One of RTL’s later jobs was to “journey across the Fraser river on foot.” He was contracted to “recover the Telephone Co.’s valuable cable which was swept from its moorings by last year’s [1894] flood, and lost, opposite New Westminster.”³

I wasn’t hugely surprised that RTL died at the early age of 46. I was prepared for that; I did not anticipate that “submariners” in the late 19th century had particularly long careers or lives. So I was taken aback that his cause of death was pneumonia. To put it mildly, Mrs Llewellyn seemed more than surprised when Richard died in hospital. Indeed, she seemed to be in shock, even some months after his passing. Indeed, things got so dire for her and her family that they made headlines in the local newspaper:

HID HER CHILD FROM OFFICERS

 Authorities Have a Heart-Rending Experience

According to the Daily World, one of Mrs. Llewellyn’s children, a “three-year old” (although a child of that age in the Llewellyn home doesn’t fit with birth records for the Llewellyns summarized above) had contracted suspected “diptheria”. In order to rule out or confirm that preliminary diagnosis, however, the child needed to be admitted to the City Hospital (Note: Not VGH, which would be founded in 1906 in Fairview at its current location, but the prior City Hospital – pictured below – which was at the SE corner of Pender and Cambie on which corner there has been a parking garage for several years).

City public health authorities went to the Llewellyn residence, with an ambulance, to remove the child to the hospital. I’ll let the World pick up the tale:

They went into the house, but the child could not be found, and the almost frantic mother admitted that she had hidden it. . . . [Vancouver Medical Health Officer] Dr. McLean had by this time put on a white wrapper, as he expected to handle the child. The doctor’s tragic appearance made things all the more exciting for the idle crowd that soon congregated outside the door. The neighborhood [of Strathcona; the family lived on Prior Street, just a few doors east of Main Street] is a populous one, and almost as soon as the trouble had commenced, a crowd of 150 men, women, and children gathered on the sidewalk in front of the door.

For fully a quarter of an hour, poor Mrs. Llewellyn proved more than a match for the officers. Several times, the latter thought they would have to give up the search, so effectually had the child been secreted. . . . Mrs. Llewellyn was alternately crying hysterically and denouncing the officers. She had a fear of the hospital – inherently believed in all her life, and no doubt deepened from the fact that her late husband had recently died there. . . .

Mrs. Llewellyn seemed impervious to reason, and for some time the search for the missing child was fruitless. But when [Assistant Health Inspector] Mr. Robinson tried to move a certain table, his attempt made the woman frantic. A little attic that could be reached only by standing on the table, was found by Mr. Robinson and the baby was resting on some slats laid cross-wise on several beams. She was either too frightened or too sick to make any noise. The uproar was redoubled when the child was found, for several other people joined in the chorus of protests.

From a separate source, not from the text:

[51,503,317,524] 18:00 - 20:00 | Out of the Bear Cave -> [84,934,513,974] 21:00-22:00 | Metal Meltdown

The mother tried half-a-dozen times to snatch her little one away, and altogether the scene was what Inspector Marrion describes as about the worst he has ever witnessed. Finally the doctor carried the child out to the ambulance.

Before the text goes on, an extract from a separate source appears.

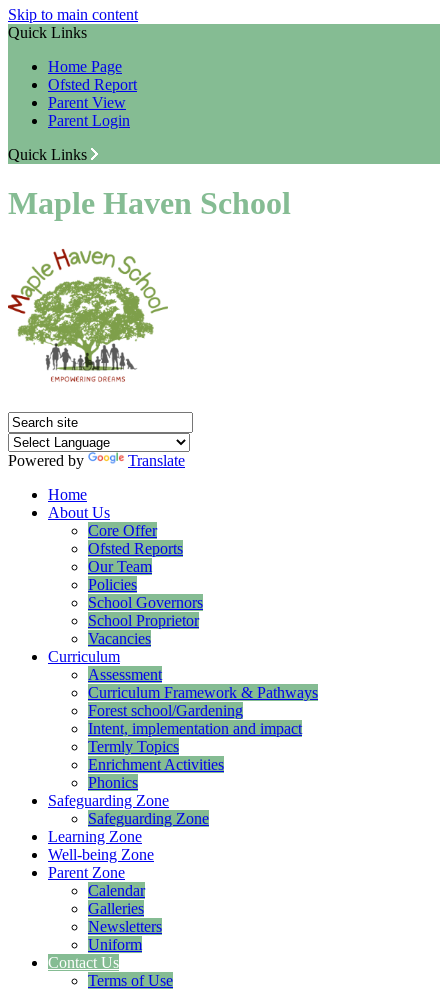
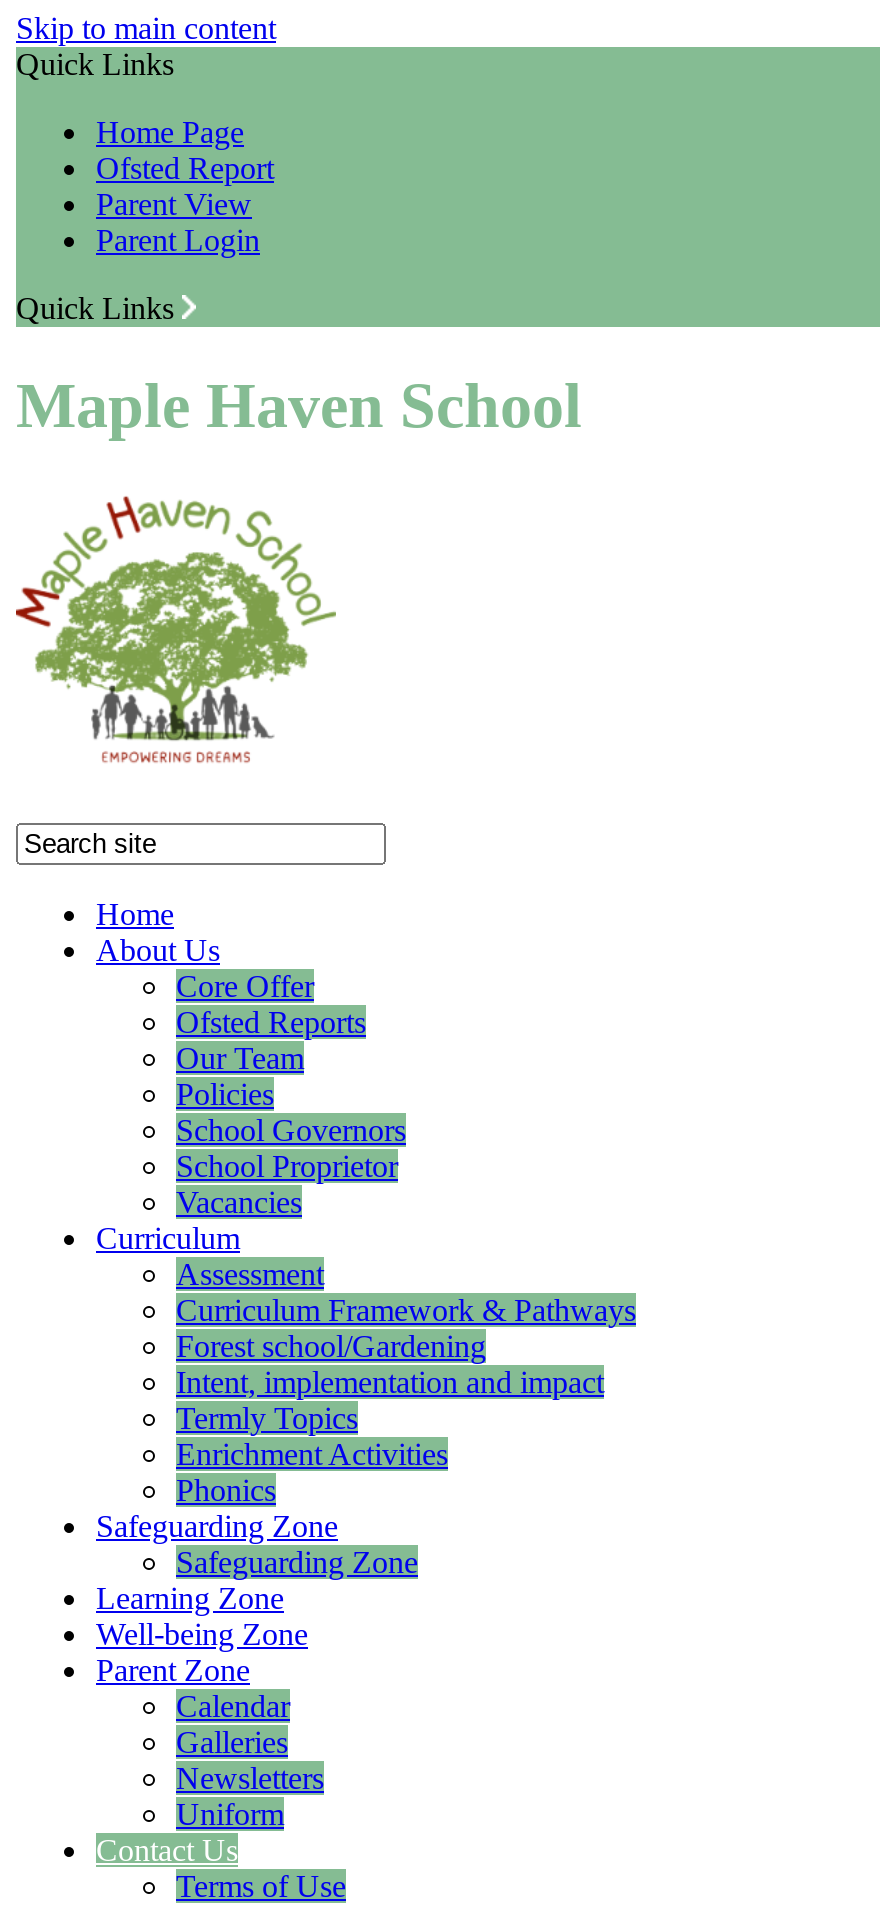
[8,452,185,469] Powered by | Translate -> none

Two guards were placed on the house, one at the front and the other at the back door, until the premises can be fumigated today. But the woman, with a second child in her arms, rushed past the guard and was half way across the street when she was caught by Mr. Robinson. She wanted to go to the hospital with the sick child. She fought and screamed again and had to be carried back into the house, and then the doors were locked.

Today arrangements are in progress for the fumigation of the premises.

— Vancouver Daily World. 22 September 1900.

Plainly, this wasn’t a public relations triumph for Vancouver public health authorities.

I couldn’t find any further mention in the Daily World of Mrs. Llewellyn with the exception of a couple mentions (one prior to the “hidden child” ruckus, and one a few months after) of her pleas for the City of Vancouver to purchase her husband’s diving suit. There is no indication from the World as to whether the city chose to purchase it or not.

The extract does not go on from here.